Мученье, мученье! Хочешь и не можешь постигнуть все сразу, воспринять во всю даль, во всю широту, разглядеть и запомнить во всей бесчисленности форм пропавших и наличных, со всей телесностью живого и жившего, со всем восторгом перемен, страстью столкновений, с неуловимо тушующимися тенями переходов. Хочешь и не можешь. Нельзя, не выходит... А! Разлиться бы над миром хоть самой тонкой пленкой - во все концы, во всю глубину времен, облечь все, вобрать в себя, как в пузырь, все объемы, все виды, всех существ. Ко всему прильнуть, обдышать, пережить, все запечатлеть в себе и собою... Нет, нет, не ради себя, - ради полного осмысления мира. Чтобы все было понято чувством, чтобы через тебя узнало друг друга, чтоб было обозримо разом как живое единство, чтобы осязаемое памятью существовало всегда.
Куда там!..
Ты можешь знать только законы движения, помнить лишь общие очертания исторических массивов, видеть ничтожное число лиц, случайно выхваченных из мрака редкими лучами искусства. Членепия, группы, немые даты, неподвижные изваяния героев, черепки культур... Вокруг себя, в свете сегодняшнего солнца, ты видишь объемно и ярко, во всей протяженности развития, только десяток-другой человеческих фигур, познаешь самолично лишь крохотные, разрозненные клочки земли. Остальное - в мелькании, в грубых комплексах, во мгле умозрения. Опять фамилии, числа, косвенные сведения, иссохшие слепки явлений... Неутолимая жадность сотрясает тебя. К самой плоти и влаге жизни, к тому, что заполняет бассейны категорий, что разлито по ячейкам понятий. Вобрать жизнь действительную во всей совокупности, во всем ее сверкающем размахе, ничего не пропустив, не забывая ни одной смехотворно малой подробности, которая ведь тоже для кого-то важна... Вобрать и развернуть в слитное зрелище вечного обновления...
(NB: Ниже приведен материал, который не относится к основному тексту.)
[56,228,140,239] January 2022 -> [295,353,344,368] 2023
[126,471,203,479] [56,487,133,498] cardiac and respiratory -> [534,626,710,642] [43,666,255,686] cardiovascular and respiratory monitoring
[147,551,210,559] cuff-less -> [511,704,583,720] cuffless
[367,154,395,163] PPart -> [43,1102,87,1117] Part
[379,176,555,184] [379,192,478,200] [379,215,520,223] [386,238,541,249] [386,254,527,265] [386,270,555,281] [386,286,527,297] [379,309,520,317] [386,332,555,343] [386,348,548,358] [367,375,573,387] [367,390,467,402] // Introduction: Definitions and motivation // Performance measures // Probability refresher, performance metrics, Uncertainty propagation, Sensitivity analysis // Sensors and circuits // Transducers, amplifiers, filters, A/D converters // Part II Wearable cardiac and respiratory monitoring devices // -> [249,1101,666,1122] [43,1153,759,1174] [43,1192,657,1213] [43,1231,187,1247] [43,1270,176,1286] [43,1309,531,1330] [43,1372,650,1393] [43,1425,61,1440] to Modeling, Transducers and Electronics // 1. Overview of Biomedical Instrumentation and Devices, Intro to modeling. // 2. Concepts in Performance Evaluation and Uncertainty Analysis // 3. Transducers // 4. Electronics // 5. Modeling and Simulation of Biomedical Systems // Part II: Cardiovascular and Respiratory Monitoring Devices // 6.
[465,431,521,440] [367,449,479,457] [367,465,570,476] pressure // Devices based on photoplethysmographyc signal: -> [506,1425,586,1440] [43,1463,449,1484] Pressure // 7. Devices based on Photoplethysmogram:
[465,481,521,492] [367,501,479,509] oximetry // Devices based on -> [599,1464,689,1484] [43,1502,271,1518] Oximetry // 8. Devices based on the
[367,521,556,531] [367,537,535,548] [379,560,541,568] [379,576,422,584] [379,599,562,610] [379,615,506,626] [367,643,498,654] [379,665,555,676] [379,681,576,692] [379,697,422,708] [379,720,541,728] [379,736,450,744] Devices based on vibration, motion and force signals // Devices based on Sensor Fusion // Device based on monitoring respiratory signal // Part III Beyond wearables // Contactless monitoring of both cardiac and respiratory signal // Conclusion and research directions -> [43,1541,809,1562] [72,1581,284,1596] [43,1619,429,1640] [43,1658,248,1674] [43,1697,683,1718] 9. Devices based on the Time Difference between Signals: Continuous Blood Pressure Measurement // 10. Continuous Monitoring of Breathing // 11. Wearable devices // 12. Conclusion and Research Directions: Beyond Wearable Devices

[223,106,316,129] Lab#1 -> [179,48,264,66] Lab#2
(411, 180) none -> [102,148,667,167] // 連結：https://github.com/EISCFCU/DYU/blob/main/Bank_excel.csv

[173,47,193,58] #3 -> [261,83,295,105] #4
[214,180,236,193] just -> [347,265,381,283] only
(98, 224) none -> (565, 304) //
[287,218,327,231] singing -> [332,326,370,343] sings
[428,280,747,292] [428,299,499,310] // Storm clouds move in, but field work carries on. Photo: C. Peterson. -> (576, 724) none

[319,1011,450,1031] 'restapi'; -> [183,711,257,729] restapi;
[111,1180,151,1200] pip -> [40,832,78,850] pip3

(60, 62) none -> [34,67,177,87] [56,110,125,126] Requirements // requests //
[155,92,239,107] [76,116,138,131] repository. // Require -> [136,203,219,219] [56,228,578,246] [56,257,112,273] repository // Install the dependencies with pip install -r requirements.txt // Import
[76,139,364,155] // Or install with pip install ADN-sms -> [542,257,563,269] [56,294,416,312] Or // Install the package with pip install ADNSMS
Но, если нельзя весь мир, то хотя бы свою все обновившую страну. И если не страну, то один лишь город ее, город всеобщих встреч. И не город, так хоть десятую часть его, ту, что взрастила тебя и послала в мир. Там ты найдешь одно знакомое оконце и глянешь сквозь него на вселенскую окрестность. Авось удастся разглядеть ее торжественный бесконечный полет.
Хамовники, незатейливое пристанище моих отцов и дедов! Как будто бы это лишь тесная полоска суши, обвитая длинной петлей Москвы-реки, маленький уединенный полуостров высокого материка столицы, ее последний отрог, где все сходит на нет, все тишает, и никнет, и гаснет. Подняться над ним в небесную пустоту, - что за бедный язычок земли!.. И однако - с какой стиснутой силой, с какой задумчивой страстью билась тут жизнь!